With our evening plans determined, we could carry on with our day, which meant plenty of nibbling. We decided that we should go to the food court at Reforma 222 and satisfy our craving for literally everything.
And so once we got there, we went from stand to stand, observing all the possibilities. There was a teriyaki place that smelled good and a fifties diner for some reason and then a place that made enormous salads, but for whatever reason, none of these looked at all promising. Instead, we made a very wise decision that I am immensely proud of, we went to McDonald’s.
It was more straightforward this time than it had been before, mainly because I basically ordered everything off the menu. Jessica had a caramelized onion burger and I had an assemblage of all the sides. I had fries, onion rings, cheese potato bites, and something else that I have long forgotten. It was all delicious, but those potato bites were something particularly stunning. I could have eaten them for every meal. And they had bottled Jamaica, so I was thriving.
When we had both had our fill of nibbles and a variety of sauces, we headed up the stairs and into the theater, which had apparently turned into an even bigger gay club than it had been before. The gays were everywhere, in line for tickets, in line for popcorn, canoodling by a massive cardboard cutout, eyeing everybody. It was intense, but then we queued up in the area for Oceans 8, and suddenly Jessica was the only female around, but did she mind? No darling reader, she was in absolute gay heaven.
Soon the film began and we were cackling endlessly. If you haven’t seen Oceans 8 yet, you are a fool. Don’t apologize, just check yourself before you wreck yourself. If you have no idea what the film is about, it’s about Sandra Bullock planning a heist at the Metropolitan Museum of Art’s annual Met Gala. It’s genius and the film is perfectly cast. Jessica and I repeatedly whispered, “QUEEN!” to ourselves in excited approval of a look or a mood or a line.
“Queen!” We hissed at Helena Bonham Carter as she made a 3D copy of a necklace.

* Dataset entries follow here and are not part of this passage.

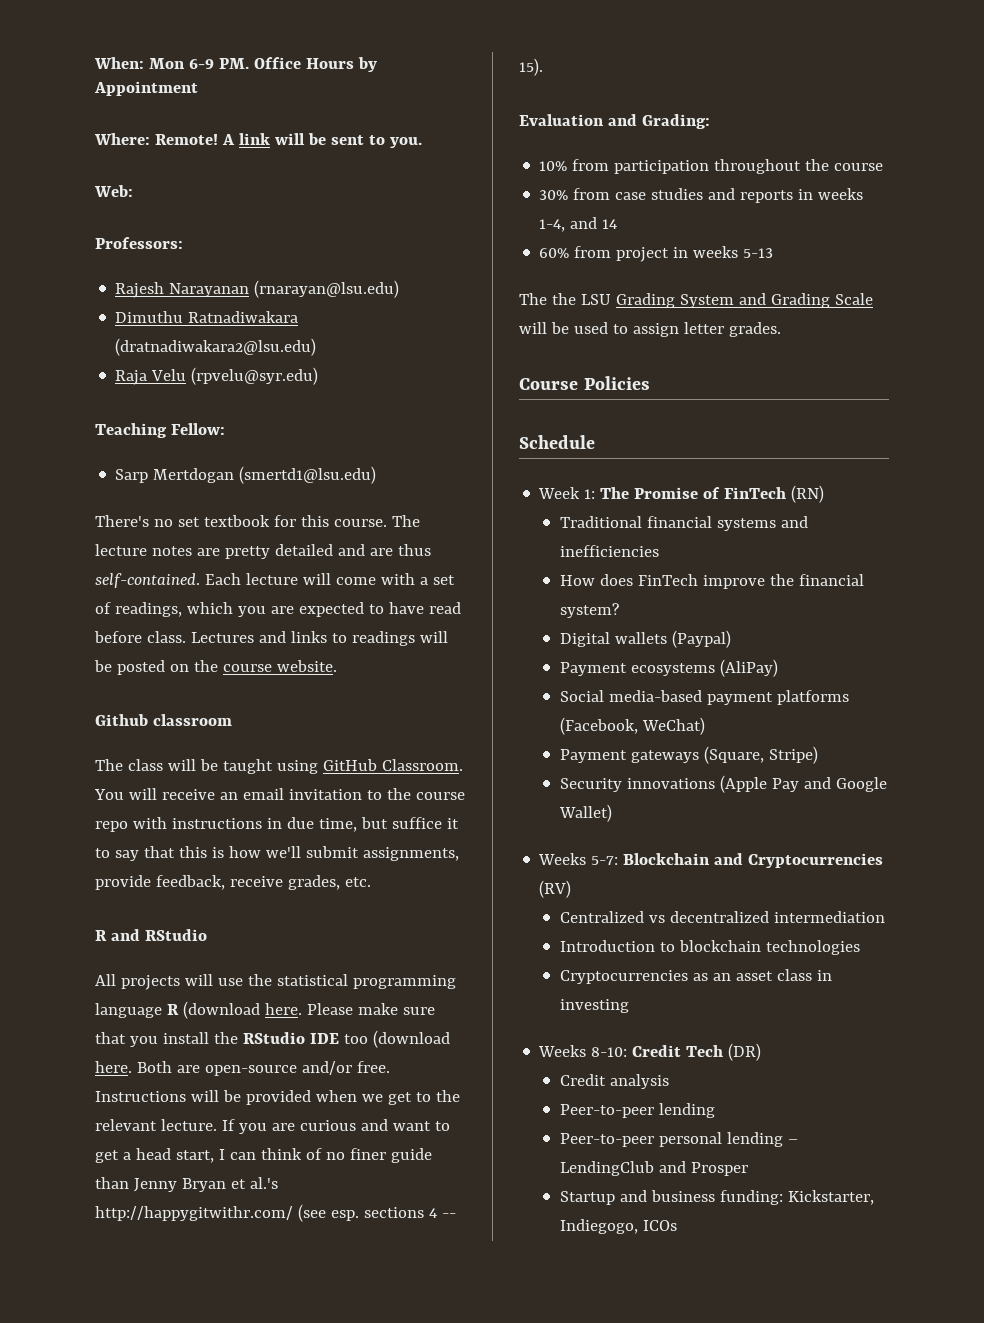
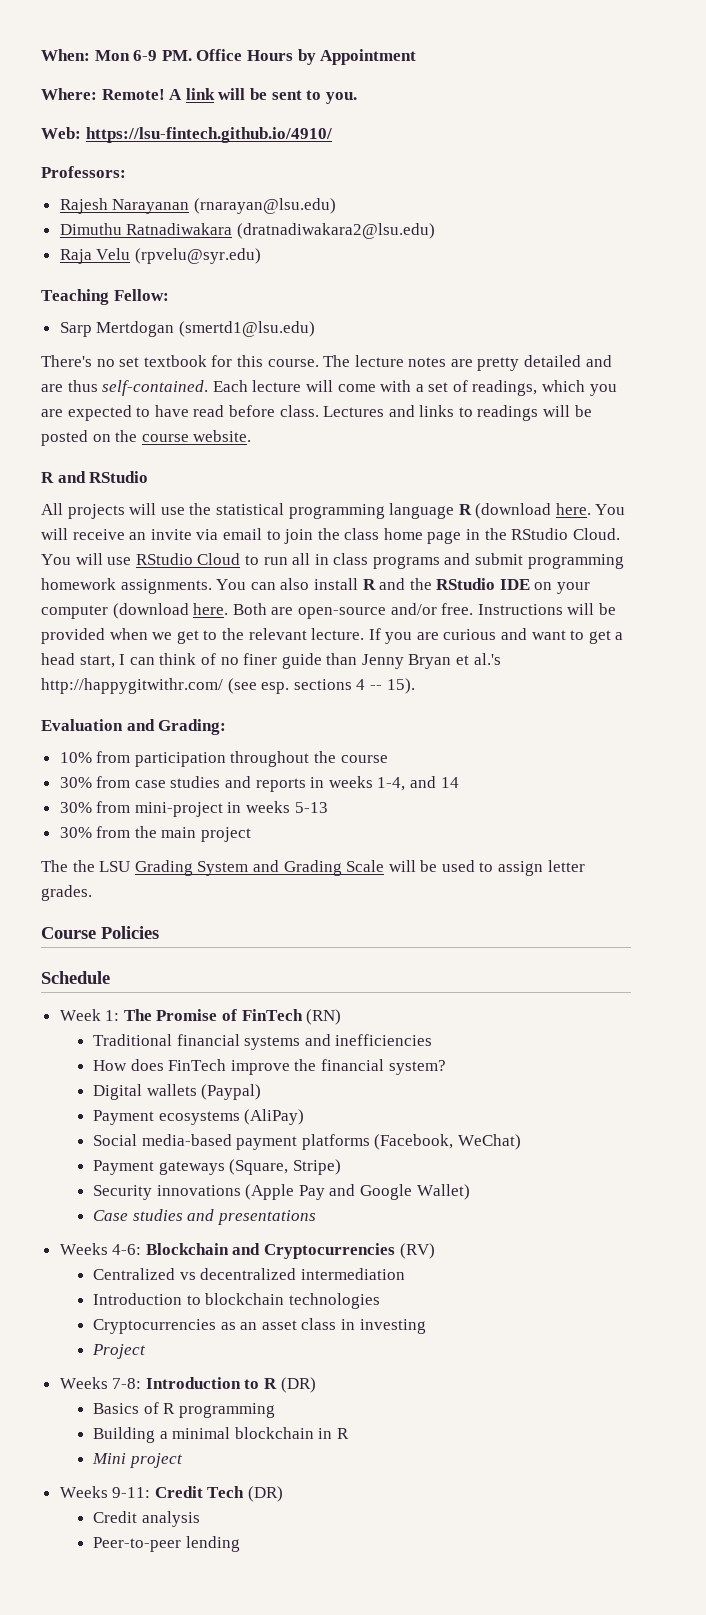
- Web:
+ Web: https://lsu-fintech.github.io/4910/
- Github classroom
- The class will be taught using GitHub Classroom. You will receive an email invitation to the course repo with instructions in due time, but suffice it to say that this is how we'll submit assignments, provide feedback, receive grades, etc.
- Please make sure that you install the RStudio IDE too (download here.
+ You will receive an invite via email to join the class home page in the RStudio Cloud. You will use RStudio Cloud to run all in class programs and submit programming homework assignments. You can also install R and the RStudio IDE on your computer (download here.
- 60% from project in weeks 5-13
+ 30% from mini-project in weeks 5-13
+ 30% from the main project
- Weeks 5-7: Blockchain and Cryptocurrencies (RV)
+ Case studies and presentations
+ Weeks 4-6: Blockchain and Cryptocurrencies (RV)
- Weeks 8-10: Credit Tech (DR)
+ Project
+ Weeks 7-8: Introduction to R (DR)
+ Basics of R programming
+ Building a minimal blockchain in R
+ Mini project
+ Weeks 9-11: Credit Tech (DR)
- Peer-to-peer personal lending – LendingClub and Prosper
- Startup and business funding: Kickstarter, Indiegogo, ICOs

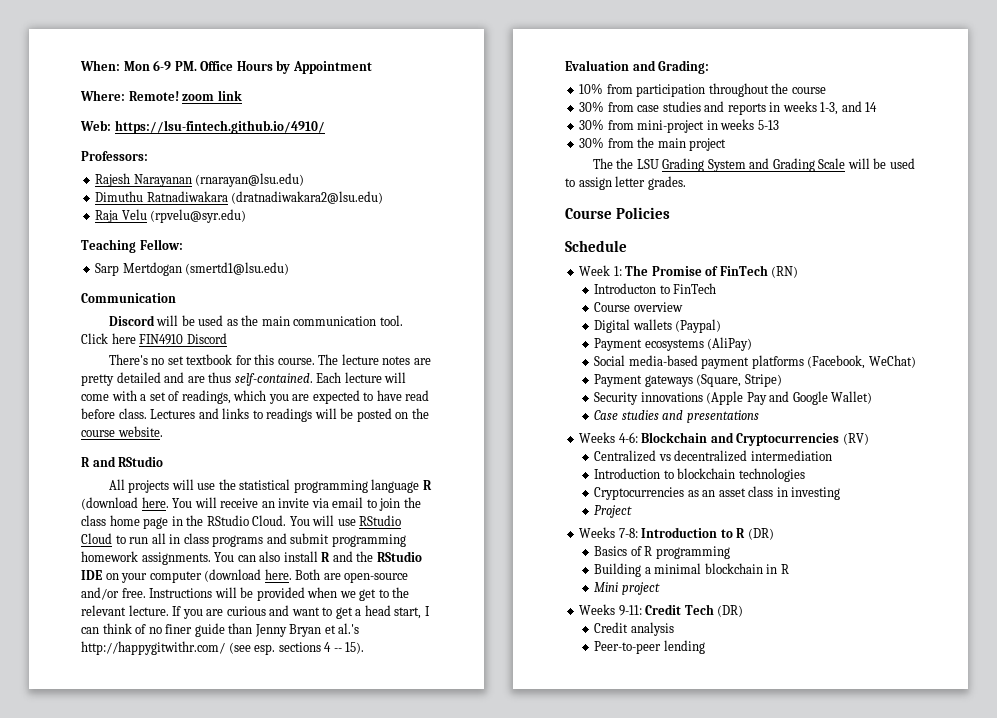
- Where: Remote! A link will be sent to you.
+ Where: Remote! zoom link
+ Communication
+ Discord will be used as the main communication tool. Click here FIN4910 Discord
- 30% from case studies and reports in weeks 1-4, and 14
+ 30% from case studies and reports in weeks 1-3, and 14
- Traditional financial systems and inefficiencies
- How does FinTech improve the financial system?
+ Introducton to FinTech
+ Course overview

“Legendary queen!” We whispered at Sarah Paulson as she filled her garage up with stolen Roombas.
“Iconic queen!” We shouted in unison as Rihanna strutted down the stairs of the Met.
“Slay me, QUEEN!” We screeched at Anna Wintour’s cameo.
It was too perfect. One of the best films I’ve ever seen in a theater, honestly.
We have talked about little else since that momentous night at the theater. Jessica was distracted on the way out of the mall because she was in the mood to follow some gays. I allowed her to engage in her fun and we soon would up at the El Ángel.
It was a gorgeous night, and Mexico was simply too divine to be true.